Y dado que es una denuncia demasiado grave, cabe preguntarse de quién sospecha el presidente Luis Arce. ¿A qué “fuerzas antidemocráticas” se refirió el primer mandatario?
Hasta donde se puede saber por la información que circula en medios de comunicación, no se conoce de ningún intento de fuerza alguna por hacer caer a Luis Arce de su silla. Sin embargo, como nada se puede descartar, el país necesita de certidumbre y seguridad en su camino para avanzar a mejores días y para eso hay que identificar a los supuestos golpistas. No es posible mirar el futuro si tenemos las energías distraídas en combatir enemigos internos que quieren hacer daño.

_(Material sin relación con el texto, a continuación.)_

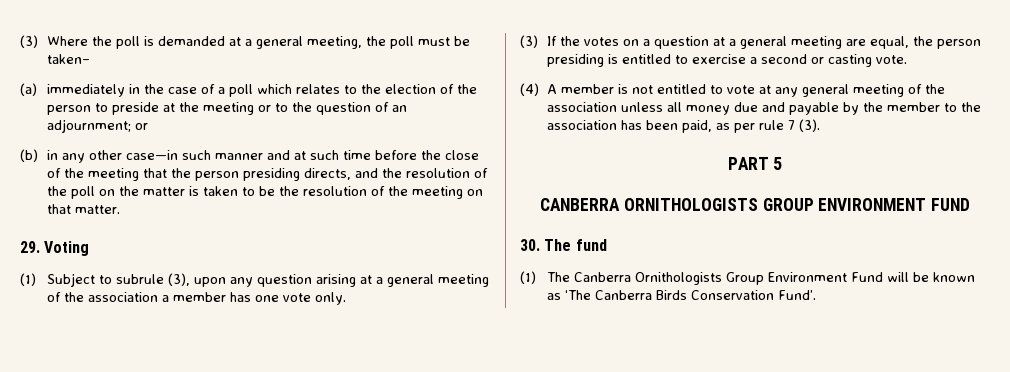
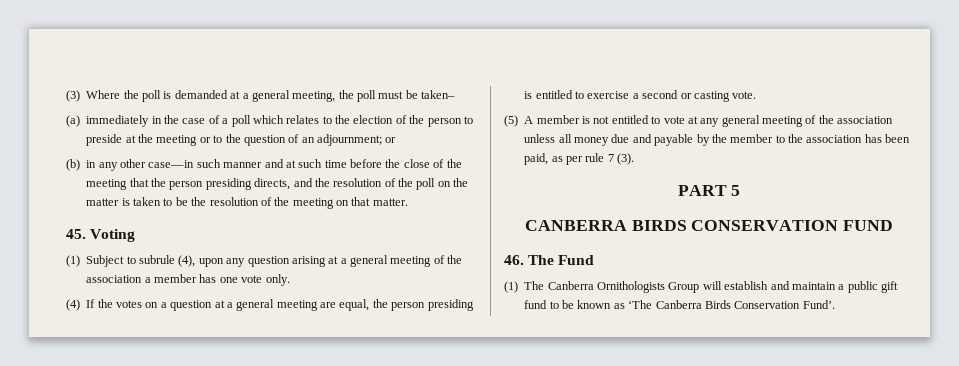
- 29. Voting
+ 45. Voting
- (1) Subject to subrule (3), upon any question arising at a general meeting of the association a member has one vote only.
+ (1) Subject to subrule (4), upon any question arising at a general meeting of the association a member has one vote only.
- (3) If the votes on a question at a general meeting are equal, the person presiding is entitled to exercise a second or casting vote.
+ (4) If the votes on a question at a general meeting are equal, the person presiding is entitled to exercise a second or casting vote.
- (4) A member is not entitled to vote at any general meeting of the association unless all money due and payable by the member to the association has been paid, as per rule 7 (3).
+ (5) A member is not entitled to vote at any general meeting of the association unless all money due and payable by the member to the association has been paid, as per rule 7 (3).
- CANBERRA ORNITHOLOGISTS GROUP ENVIRONMENT FUND
- 30. The fund
+ CANBERRA BIRDS CONSERVATION FUND
+ 46. The Fund
- (1) The Canberra Ornithologists Group Environment Fund will be known as ‘The Canberra Birds Conservation Fund’.
+ (1) The Canberra Ornithologists Group will establish and maintain a public gift fund to be known as ‘The Canberra Birds Conservation Fund’.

Habrá que precisar, en esa tarea de identificación de los supuestos derrocadores, si se trata de fuerzas políticas de la oposición o de fuerzas del interior del propio Movimiento al Socialismo (MAS). Para nadie son desconocidas las pugnas internas de poder entre altos dirigentes del MAS y autoridades del Gobierno.
Es en su partido donde el jefe máximo ha pedido más de una vez cambios de ministros, y el presidente Arce no ha dado curso a esas exigencias; es en el MAS donde el vicepresidente David Choquehuanca critica con frecuencia a quienes él llama “eternos dirigentes” de su partido, entre otros incidentes recientes que revelan fracturas partidarias.
En el mismo acto militar, y fiel a su característica a estas alturas ya conocida, el presidente Arce volvió a hablar del supuesto golpe de Estado de 2019 y fustigó, sin identificar a nadie, a quienes, desde las Fuerzas Armadas, según él, desobedecieron el mandato de las urnas.
Se extraña en los discursos del presidente palabras de llamado a la unidad, a construir el futuro con todos los bolivianos de la mano; se observa que habla demasiado de ‘enemigos’ y nunca de amigos; en el más puro estilo de Evo Morales, las intervenciones del presidente de los bolivianos tienen demasiado de esas convocatorias al odio y a la confrontación en lugar de expresiones para el entendimiento, la tolerancia, el respeto a la diferencia y la construcción, en definitiva, de un país para todos y no de unos contra otros.